У писаря взгляд исподлобья посерьезнел:
– Это все.
– Ты же ничего не сказал.
Шлеп-Нога рассмеялся:
– Зато ты сказал: это сказка. А по возрасту сказки я рассказывать должен. – И поднял свой стакан. – Давай лучше выпьем. Хватит нам сурьезности.
Но Кир взъерепенился: опять эта невидимая стена. И писарь туда же. Бочком, бочком да в сторонку.

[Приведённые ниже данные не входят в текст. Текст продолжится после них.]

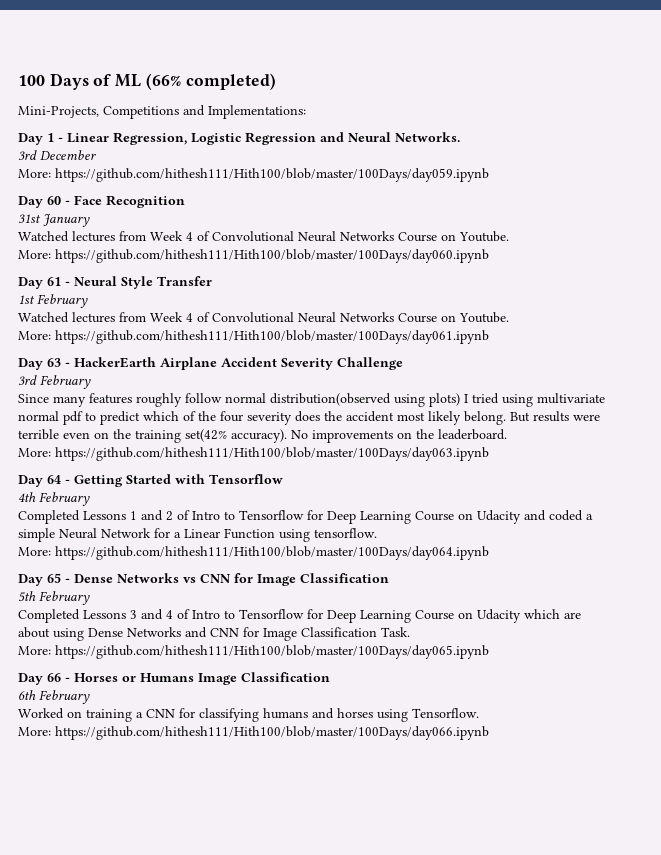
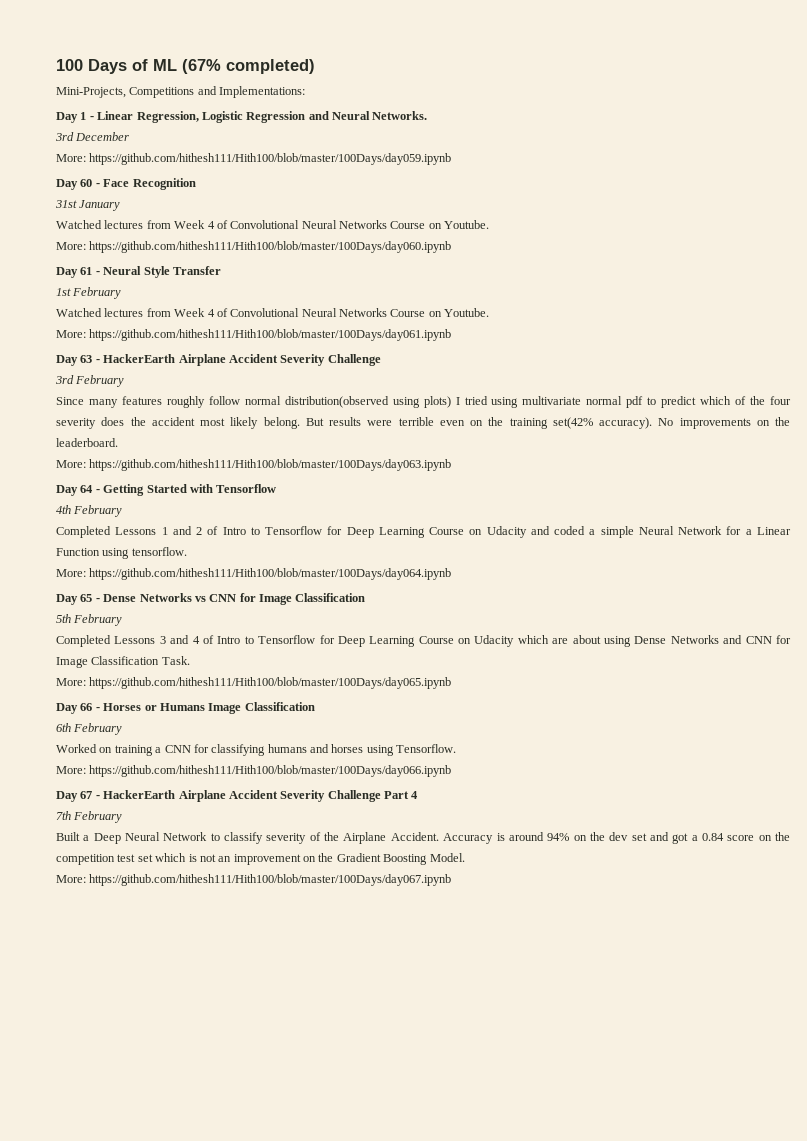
- 100 Days of ML (66% completed)
+ 100 Days of ML (67% completed)
+ Day 67 - HackerEarth Airplane Accident Severity Challenge Part 4
+ 7th February
+ Built a Deep Neural Network to classify severity of the Airplane Accident. Accuracy is around 94% on the dev set and got a 0.84 score on the competition test set which is not an improvement on the Gradient Boosting Model.
+ More: https://github.com/hithesh111/Hith100/blob/master/100Days/day067.ipynb

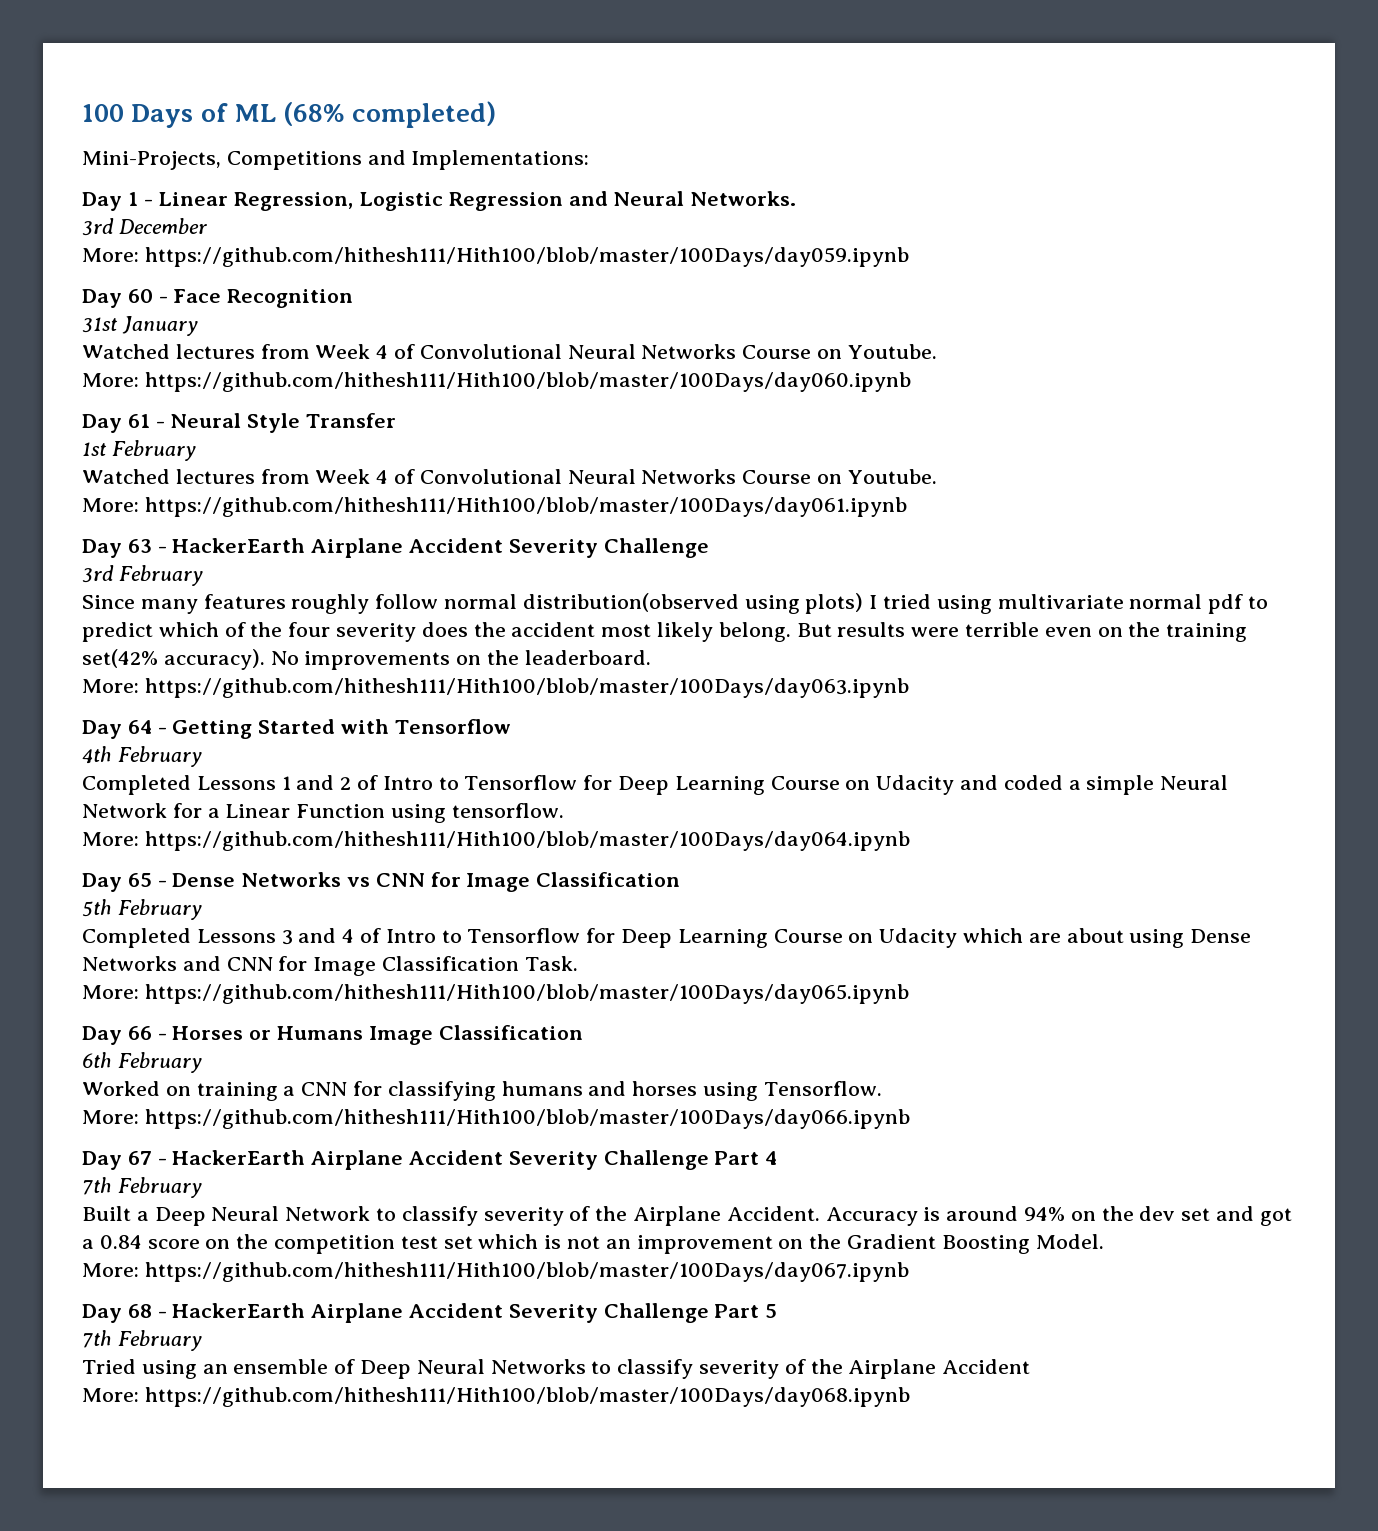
- 100 Days of ML (67% completed)
+ 100 Days of ML (68% completed)
+ Day 68 - HackerEarth Airplane Accident Severity Challenge Part 5
+ 7th February
+ Tried using an ensemble of Deep Neural Networks to classify severity of the Airplane Accident
+ More: https://github.com/hithesh111/Hith100/blob/master/100Days/day068.ipynb

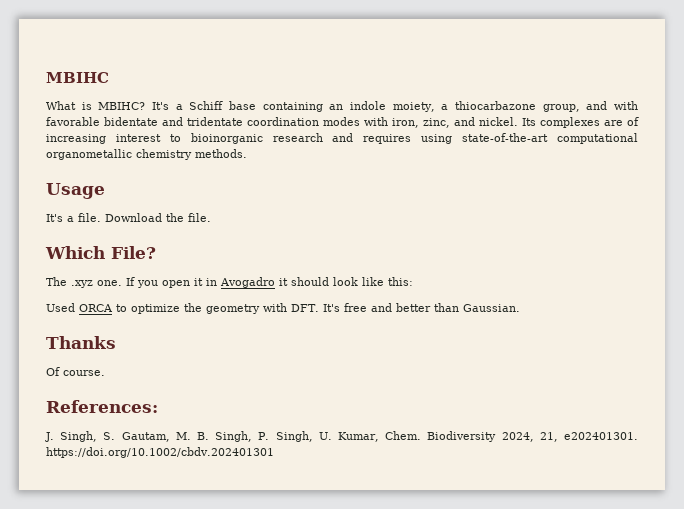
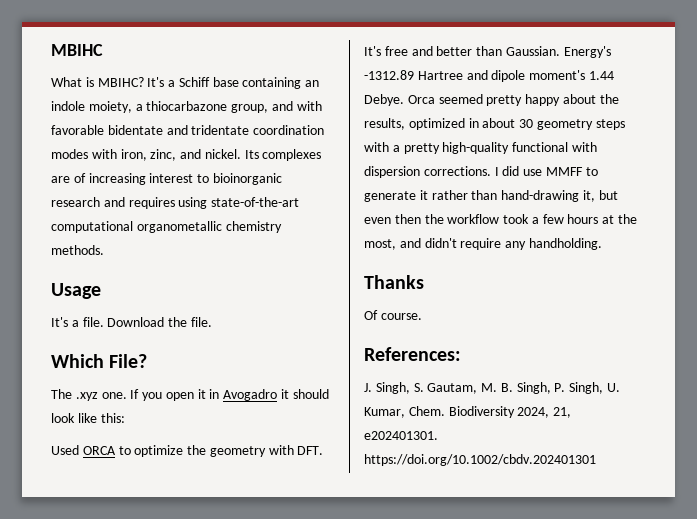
+ Energy's -1312.89 Hartree and dipole moment's 1.44 Debye. Orca seemed pretty happy about the results, optimized in about 30 geometry steps with a pretty high-quality functional with dispersion corrections. I did use MMFF to generate it rather than hand-drawing it, but even then the workflow took a few hours at the most, and didn't require any handholding.

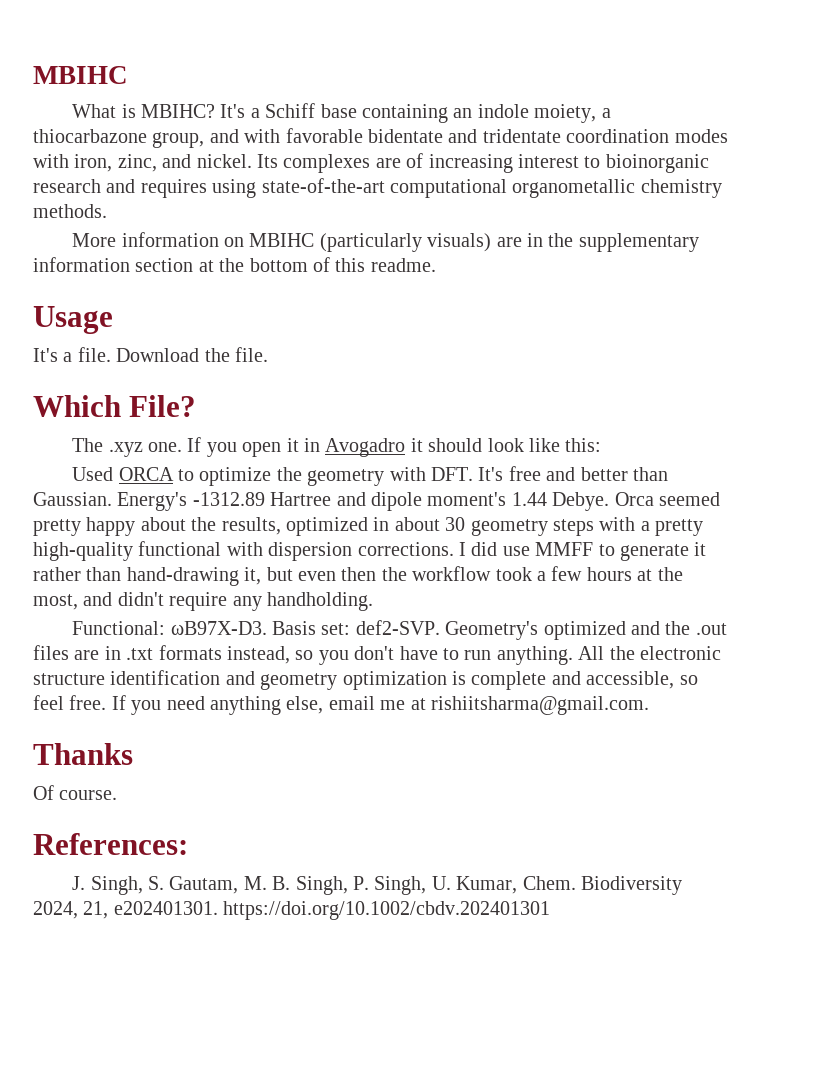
+ More information on MBIHC (particularly visuals) are in the supplementary information section at the bottom of this readme.
+ Functional: ωB97X-D3. Basis set: def2-SVP. Geometry's optimized and the .out files are in .txt formats instead, so you don't have to run anything. All the electronic structure identification and geometry optimization is complete and accessible, so feel free. If you need anything else, email me at rishiitsharma@gmail.com.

Ускользает из рук – не удержишь. Ясно уж, теперь, задави его, ничего не скажет. А башковит. О компаниях и земле с лету уловил. «Для раздумья! Тридцать лет почти минуло, а вы, старики, все думать собираетесь». И поднималась на Шлеп-Ногу злоба.
– Не хочу я с тобой пить, противно.
Лицо писаря на мгновение словно окаменело. Поставил стакан.